This is because if $e^{-tH}$ (I assume $t>0$) is trace class, it must be compact and compact operators have bounded spectrum made of proper eigenvalues, with $0$ as the only possible accumulation point and only possible point of the continuous spectrum.

If you work in $L^2(\mathbb R)$, Hamiltonians like $-\frac{d^2}{dx^2} + V(x)$ generally have a continuous part unless $V$ diverges as $|x| \to +\infty$. In the former  case $e^{-tH}$ cannot be trace class, the latter has to by studied case by  case.

If, instead, you work in compact regions (with suitable boundary conditions), as in the case you are considering,  the spectrum is well behaved (in view of known properties of the heat kernel of the Laplace-Beltrami operator corrected with a regular potential).  Thus you only have to check if $\sum_{n=0}^{+\infty} e^{-t E_n}$ converges. To this end there is the celebrated Weyl's asymptotic formula $$E_n^{D/2} \sim C n\:,$$ where $D$ is the dimension of the manifold $D=1$ in our case, $C>0$ is a constant and $E_{k+1} \geq E_k$.

Thus $E_n \sim C n^2$ and $$\sum_{n} e^{-t E_n} \sim \sum_n e^{-tCn^2}$$ always converges for $t>0$.

The final answer is: Yes $e^{-tH}$, for $t>0$, is trace class for the potential $\cos x$ in $L^2([0,2\pi])$ with periodic boundary conditions.

Compactness of the region plays a crucial role here.
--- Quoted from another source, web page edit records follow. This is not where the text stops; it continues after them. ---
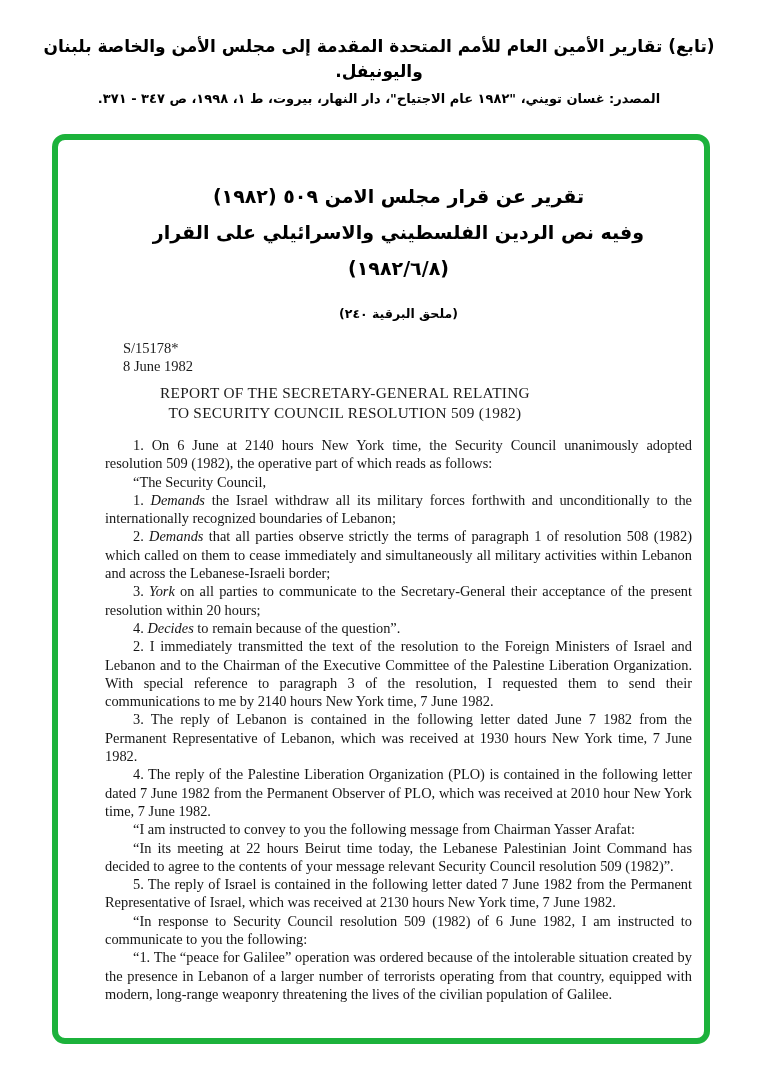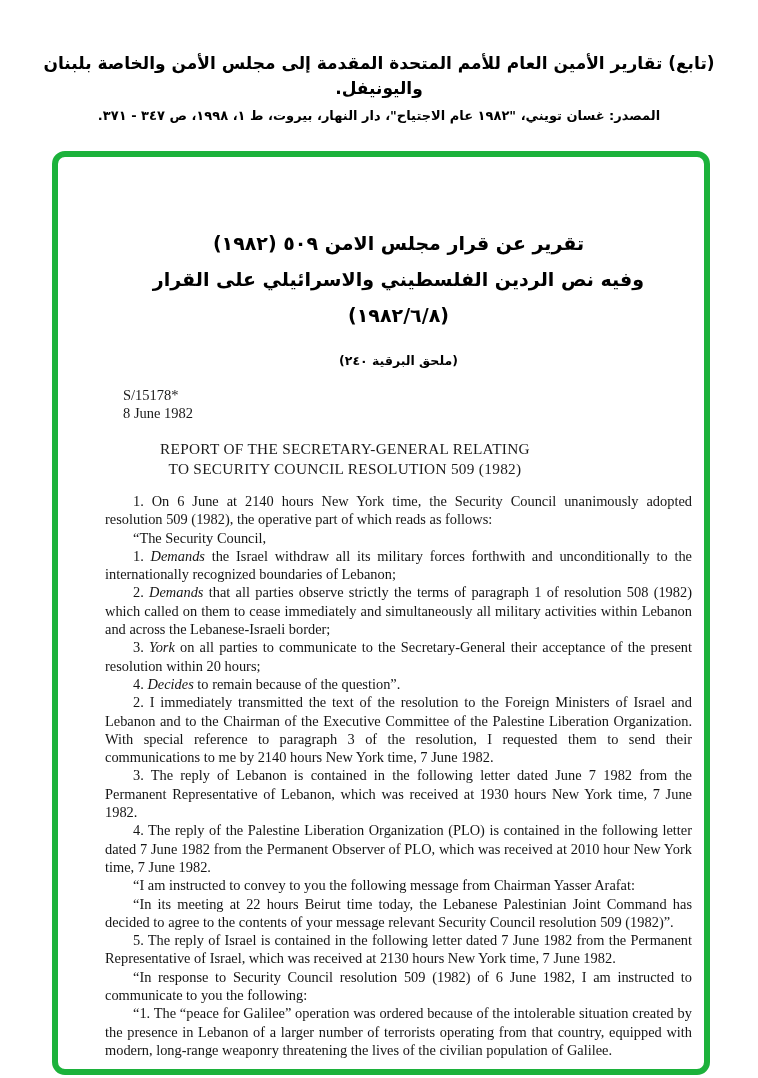"(تابع) تقارير الأمين العام للأمم" .arabic-header { padding-top: 51px -> 34px }
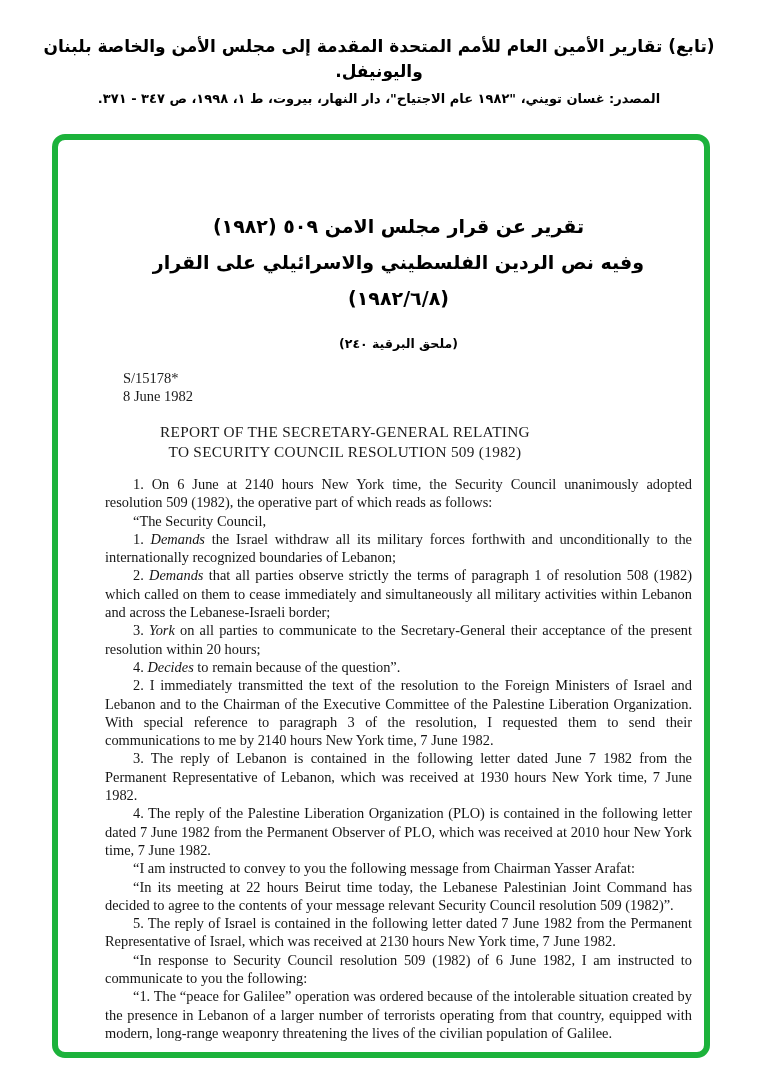"تقرير عن قرار مجلس الامن" .doc { padding: 68px 12px 10px 47px -> 38px 12px 10px 47px }
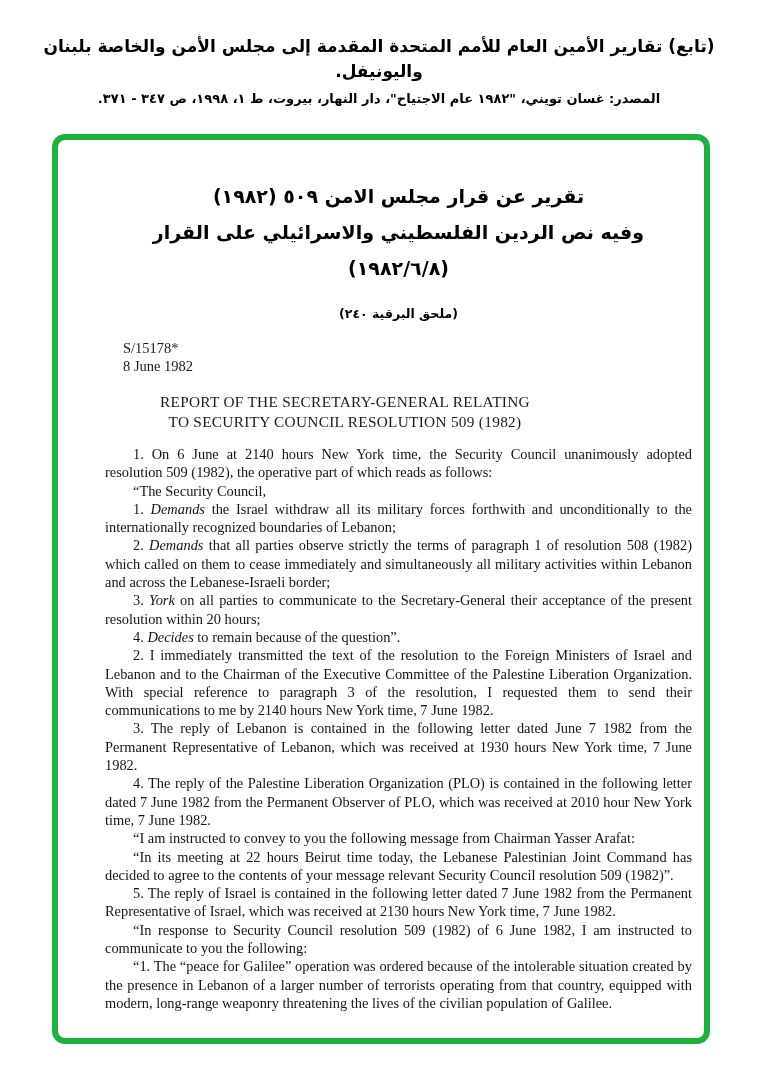"REPORT OF THE SECRETARY-GENERAL RELATING" .doc-title { margin-top: 17px -> 8px }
This is the reason why a quantum gas  in a finite box can be treated by means of the standard QM (states are positive trace class operators with unit trace) whereas infinitely extend systems need the algebraic formalism and the KMS condition to be mathematically rigorously handled  (if one is not content with the standard thermodynamic limit procedure).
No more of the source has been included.